Pero algo pasa. Una imprevista alquimia se produce en la escena; lo que se ve no convence del todo al espectador. ¿Y si detrás del rubor el criminal todavía esconde algo? Quizás como en la historia de Alphonse Allais quieran despellejarlo un poco. El público está ávido, subyugado, envidia en el criminal, como nos lo explica Freud, esa posición libidinal que intuimos inexpugnable. [4]

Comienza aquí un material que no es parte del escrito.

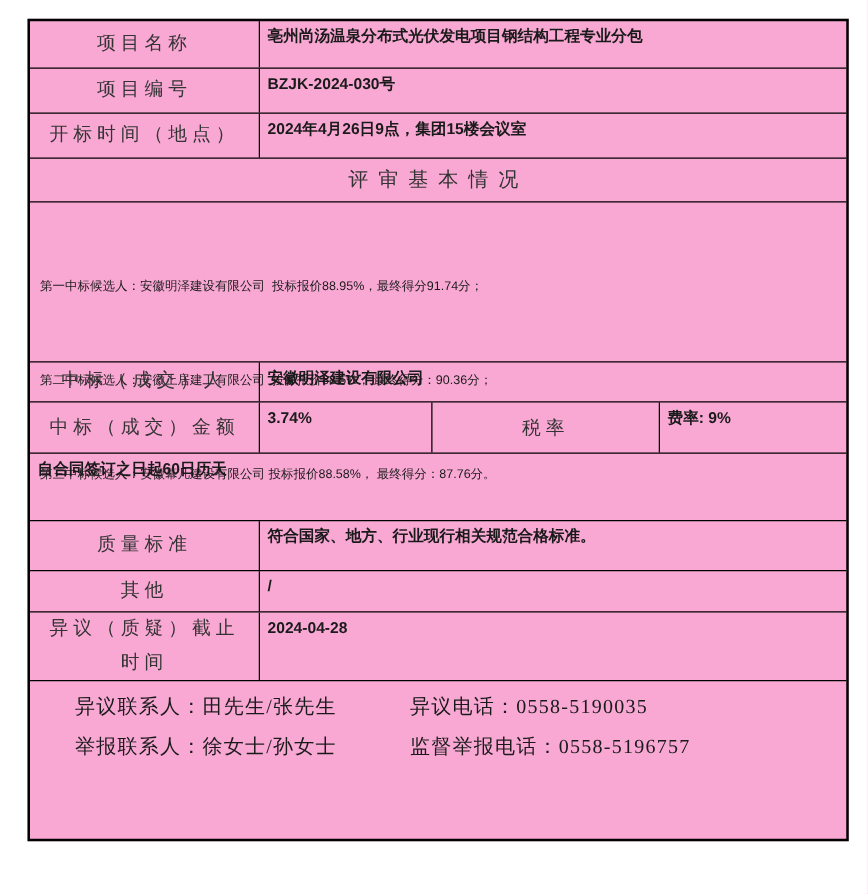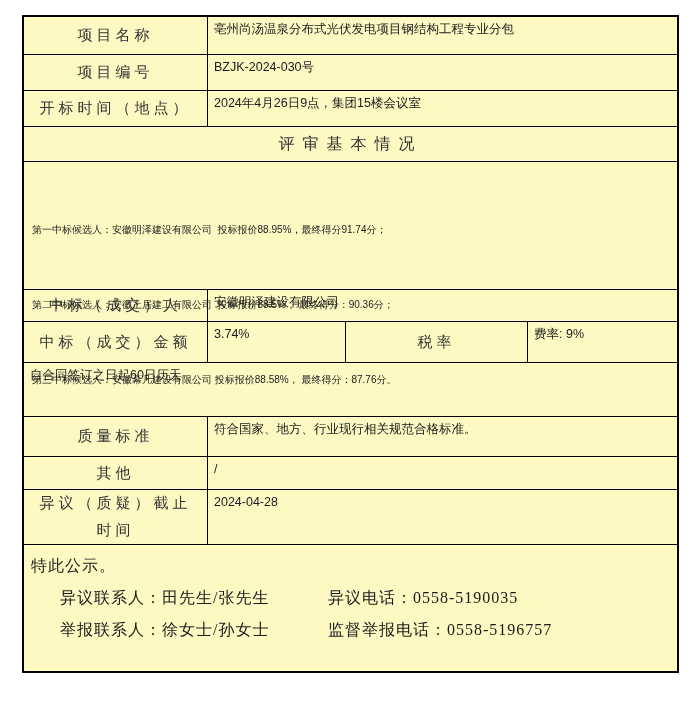--- a/index.html
+++ b/index.html
@@ -9,7 +9,7 @@
   }
   .table {
     position:absolute; left:22px; top:15px; width:657px;
-    border:2px solid #000; box-sizing:border-box; background:#fef9c3;
+    border:2px solid #000; box-sizing:border-box; background:#f9a8d4;
   }
   .tr { display:flex; box-sizing:border-box; border-top:1px solid #000; }
   .tr.first { border-top:none; }

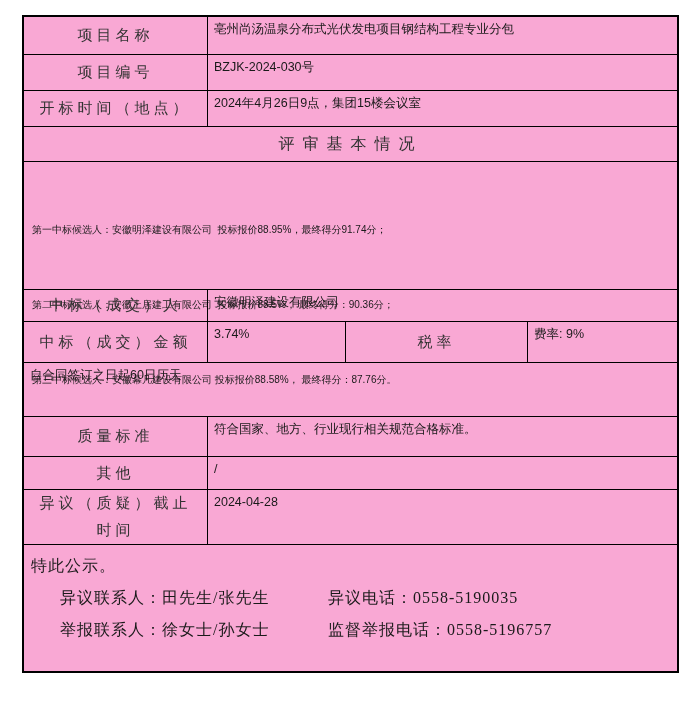--- a/index.html
+++ b/index.html
@@ -22,7 +22,7 @@
   }
   .value-cell {
     flex:1; padding:4px 6px; font-size:12.5px; line-height:17px;
-    white-space:pre-wrap; color:#1a1a1a;
+    white-space:pre-wrap; color:#1a1a1a;font-weight:bold;
   }
   .h37{height:37px} .h36{height:36px} .h35{height:35px} .h128{height:128px}
   .h32{height:32px} .h41{height:41px} .h54{height:54px} .h40{height:40px}

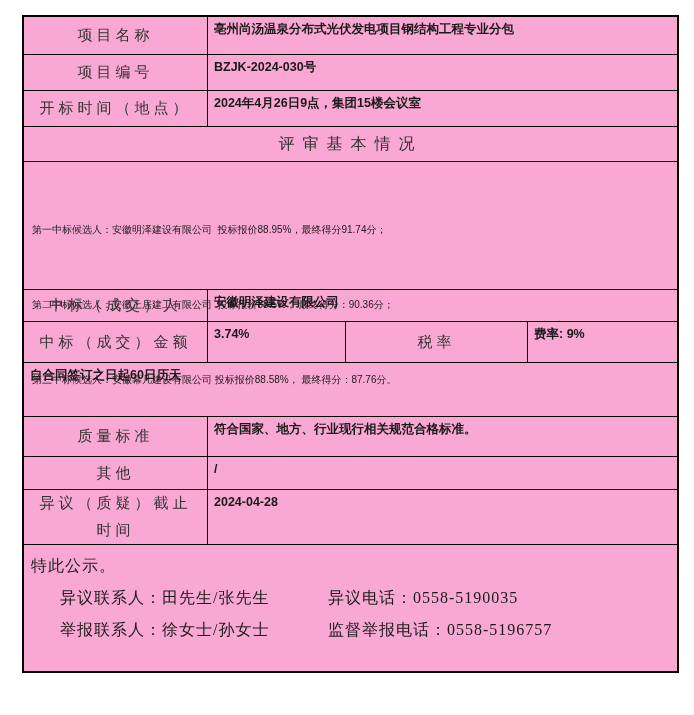--- a/index.html
+++ b/index.html
@@ -114,7 +114,6 @@
 
     <div class="tr h127">
       <div class="cell footer-cell">
-        <div>特此公示。</div>
         <div>
           <span class="contact-left">异议联系人：田先生/张先生</span><span>异议电话：0558-5190035</span>
         </div>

La escena se ha invertido, y ante eso que sigue velado tras lo que se muestra, el espectador queda "perdido en el goce inefable de una imagen fascinante". [5] Años más tarde, Lacan hablará del goce del espectador devorado por los gadgets divertidos que la ciencia pone ante sus ojos. Pero lo que la justicia expresiva pone ante sus ojos no es un gadget, es un sujeto. Por eso, cuando el joven se arrodille y deponga su mirada, quizás resuene desde el escenario una voz en off que, dirigiéndose al espectador, haga escuchar "tú no me ves de donde yo te miro".

BIBLIOGRAFÍA

  • Freud, S., "El malestar en la cultura", Obras Completas, Vol. XIX, Amorrortu, Bs. As., 1976.
  • Lacan, J., El Seminario, Libro 7, La ética del Psicoanálisis, Paidós, Bs. As., 1988.
  • Lacan, J., Seminario 13, "El objeto del Psicoanálisis"(1965-1966), inédito.
  • Lacan, J., El Seminario, Libro 17, El reverso del Psicoanálisis, Paidós, Bs. As., 1992.
  • Lacan, J., El Seminario, Libro 20, Aun, Paidós, Bs. As., 1981.
  • Dossier "Le criminal et son crime", L´Ane, N° 8, enero-febrero de 1983.
  • Dossier "Prisons: par dela les murs", L´Ane, N° 21, abril-junio de 1985.
  • Dossier "Aujourd´hui le théâtre", L´Ane, N° 5, mayo-junio de 1982.
  • Marí, E. E., La problemática del castigo, Hachette, Bs. As., 1983.
  • Miller, J.-A., "La Machine Panoptique de Jeremy Bentham", Ornicar?, N° 3, mayo de 1975.

NOTAS

  1. Título de un artículo del Newsweek del 6 de febrero de 1995.
  2. Diario Clarín, 8 de abril de 1995
  3. Lacan, J., clase de 12 de marzo de 1974, Seminario 21, "Les non-dupes errent", inédito.
  4. Freud, S., "Introducción al narcisismo" Obras Completas, Vol XIV, Amorrortu , Bs. As., 1979, p. 86.
  5. Lacan, J., "Fonctions de la Psychanalise en criminologie", Écrits, Editions de Seuil, París, 1966, p. 149.